Top of The records
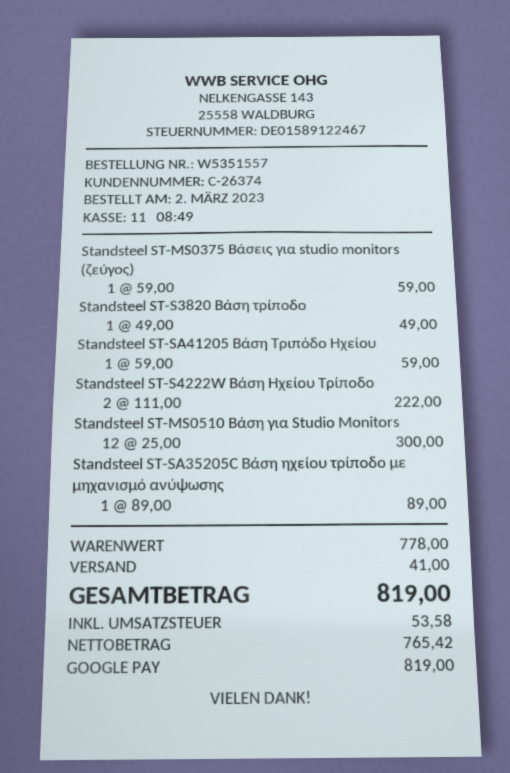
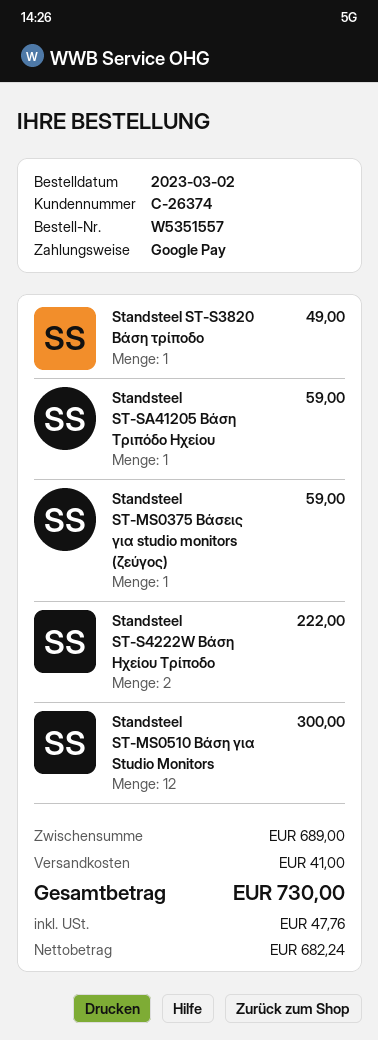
Standsteel ST-SA35205C Βάση ηχείου τρίποδο με μηχανισμό ανύψωσης: 1 for 89.00 -> none
subtotal: 778.00 -> 689.00
net: 765.42 -> 682.24
tax: 53.58 -> 47.76
total: 819.00 -> 730.00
Bottom of The records
### Exercise goal
Write the entries above out again exactly, omitting each image.

### Output for this exercise
Standsteel ST-SA35205C Βάση ηχείου τρίποδο με μηχανισμό ανύψωσης: 1 for 89.00 -> none
subtotal: 778.00 -> 689.00
net: 765.42 -> 682.24
tax: 53.58 -> 47.76
total: 819.00 -> 730.00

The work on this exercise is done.